-- PROMPT --
Search the listing below for the string "VotePerAgndRsltn" and copy every line where it occurs.

-- INFORMATION PROVIDED --

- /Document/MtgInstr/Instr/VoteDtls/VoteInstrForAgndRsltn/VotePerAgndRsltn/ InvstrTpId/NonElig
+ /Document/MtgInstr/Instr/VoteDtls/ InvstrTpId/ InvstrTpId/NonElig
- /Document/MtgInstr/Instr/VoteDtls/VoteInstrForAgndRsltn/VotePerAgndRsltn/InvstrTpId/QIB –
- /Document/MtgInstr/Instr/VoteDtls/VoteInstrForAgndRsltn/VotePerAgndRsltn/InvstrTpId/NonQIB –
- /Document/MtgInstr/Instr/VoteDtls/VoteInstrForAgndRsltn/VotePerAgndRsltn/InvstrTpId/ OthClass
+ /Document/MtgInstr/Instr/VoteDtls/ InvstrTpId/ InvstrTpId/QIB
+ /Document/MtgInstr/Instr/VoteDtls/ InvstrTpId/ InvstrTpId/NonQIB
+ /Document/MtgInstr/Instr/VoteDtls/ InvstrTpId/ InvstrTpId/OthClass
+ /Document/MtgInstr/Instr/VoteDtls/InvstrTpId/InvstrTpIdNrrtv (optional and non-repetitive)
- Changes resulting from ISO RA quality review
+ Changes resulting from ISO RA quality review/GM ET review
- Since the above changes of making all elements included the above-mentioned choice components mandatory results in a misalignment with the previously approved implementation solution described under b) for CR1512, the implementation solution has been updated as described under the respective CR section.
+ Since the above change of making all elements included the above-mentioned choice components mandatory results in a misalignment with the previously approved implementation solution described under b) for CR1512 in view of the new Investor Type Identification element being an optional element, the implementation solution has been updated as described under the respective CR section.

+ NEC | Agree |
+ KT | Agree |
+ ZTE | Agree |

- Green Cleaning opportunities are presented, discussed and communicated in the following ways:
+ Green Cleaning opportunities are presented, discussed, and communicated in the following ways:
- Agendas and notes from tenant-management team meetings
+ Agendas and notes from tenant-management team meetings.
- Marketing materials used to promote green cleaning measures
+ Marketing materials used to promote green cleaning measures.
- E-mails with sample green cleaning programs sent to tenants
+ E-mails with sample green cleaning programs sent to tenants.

-- REPLY --
- /Document/MtgInstr/Instr/VoteDtls/VoteInstrForAgndRsltn/VotePerAgndRsltn/ InvstrTpId/NonElig
- /Document/MtgInstr/Instr/VoteDtls/VoteInstrForAgndRsltn/VotePerAgndRsltn/InvstrTpId/QIB –
- /Document/MtgInstr/Instr/VoteDtls/VoteInstrForAgndRsltn/VotePerAgndRsltn/InvstrTpId/NonQIB –
- /Document/MtgInstr/Instr/VoteDtls/VoteInstrForAgndRsltn/VotePerAgndRsltn/InvstrTpId/ OthClass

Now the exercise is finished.